L’article 1, II, alinéa 1er de l’ordonnance indique que « La période mentionnée à la première phrase du deuxième alinéa de l’article L. 611-6 du Code de commerce est prolongée de plein droit d’une durée équivalente à celle de la période prévue au I ».

Ce même texte prévoit que cette disposition est applicable aux procédures en cours.

L’article L 611-6 du Code de commerce fait quant à lui état de ce que la procédure de conciliation est ouverte pour une durée de quatre mois pouvant être portée à cinq mois.

Dès lors, et tenant l’allongement des délais dont fait état l’ordonnance du 27 mars 2020, la durée de ces procédures est prorogée pendant toute la durée de l’état d’urgence et sera encore prorogée d’une durée de trois mois à compter de la date de cessation de l’état d’urgence.

Peut-être cela favorisera-t-il la recherche d’accord amiables entre débiteurs et créanciers.

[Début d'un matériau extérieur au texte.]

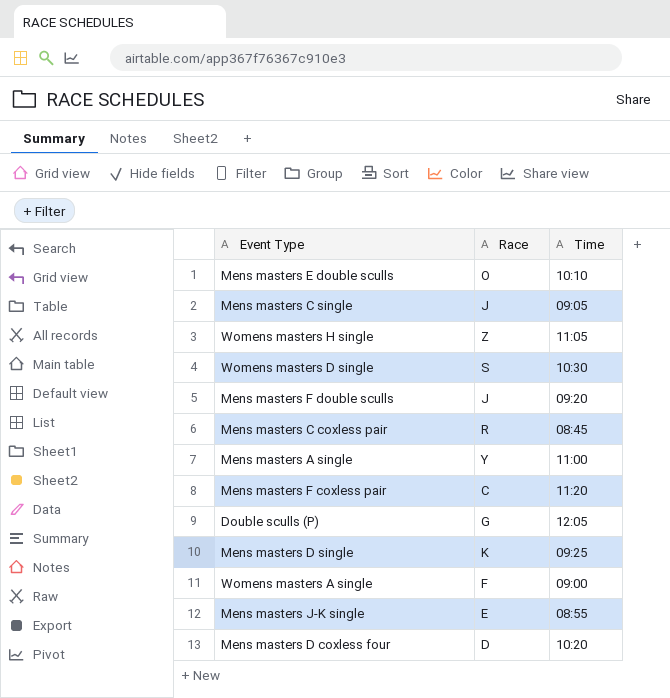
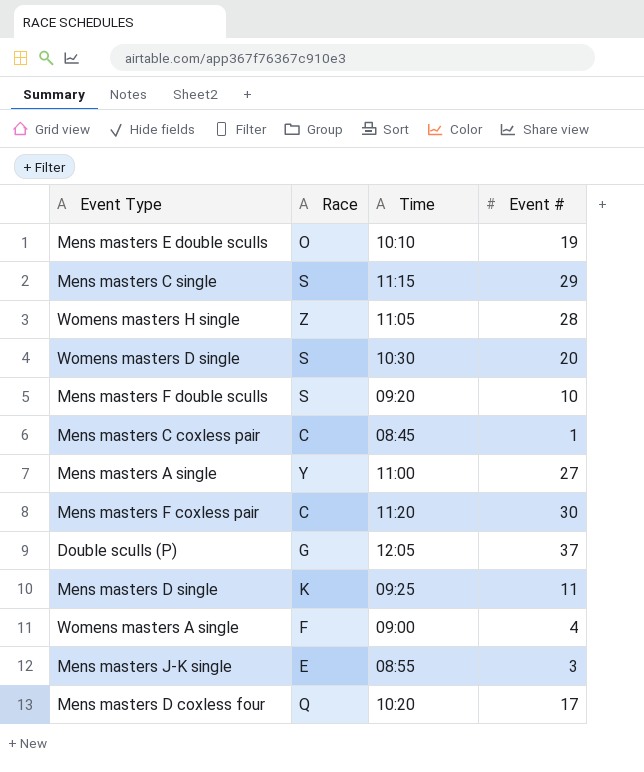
column Event # | position: none -> 4
Mens masters C single | Race: J -> S
Mens masters C single | Time: 09:05 -> 11:15
Mens masters F double sculls | Race: J -> S
Mens masters C coxless pair | Race: R -> C
Mens masters D coxless four | Race: D -> Q

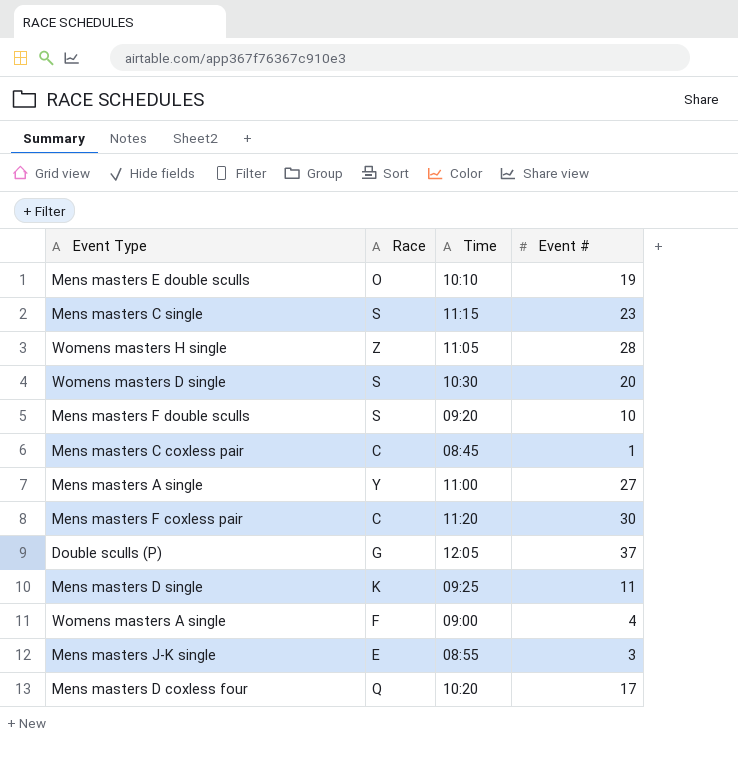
Mens masters C single | Event #: 29 -> 23

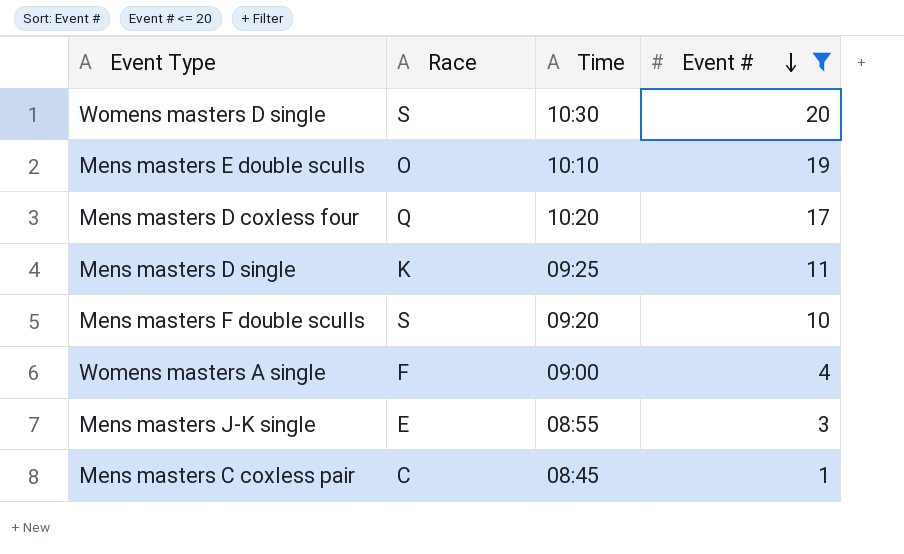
filter: none -> Event # <= 20
row order: none -> Event # descending

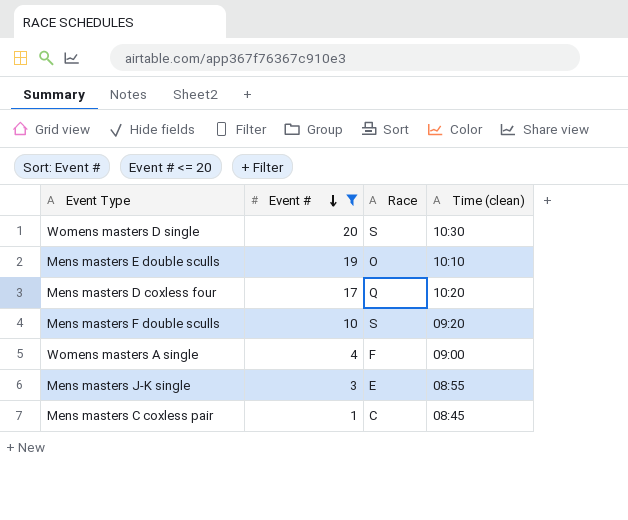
column Event # | position: 4 -> 2
column name: Time -> Time (clean)
row Mens masters D single: K | 09:25 | 11 -> none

Toutefois, l’article L 611- 7 du Code de commerce demeure applicable, de sorte que le conciliateur peut, s’il estime la procédure vouée à l’échec déposer son rapport, sans attendre l’issue du délai.

Mais en outre, il apparaît que cette même ordonnance prévoit, contrairement aux dispositions du code de commerce, la possibilité, à l’issue de la procédure de conciliation en cours, de mettre en œuvre une nouvelle procédure de conciliation sans attendre un délai de trois mois.

L’on peut supposer que cette disposition vise à « rectifier » l’issue de procédures qui se seraient soldées par un échec, principalement du fait de l’état de la situation sanitaire.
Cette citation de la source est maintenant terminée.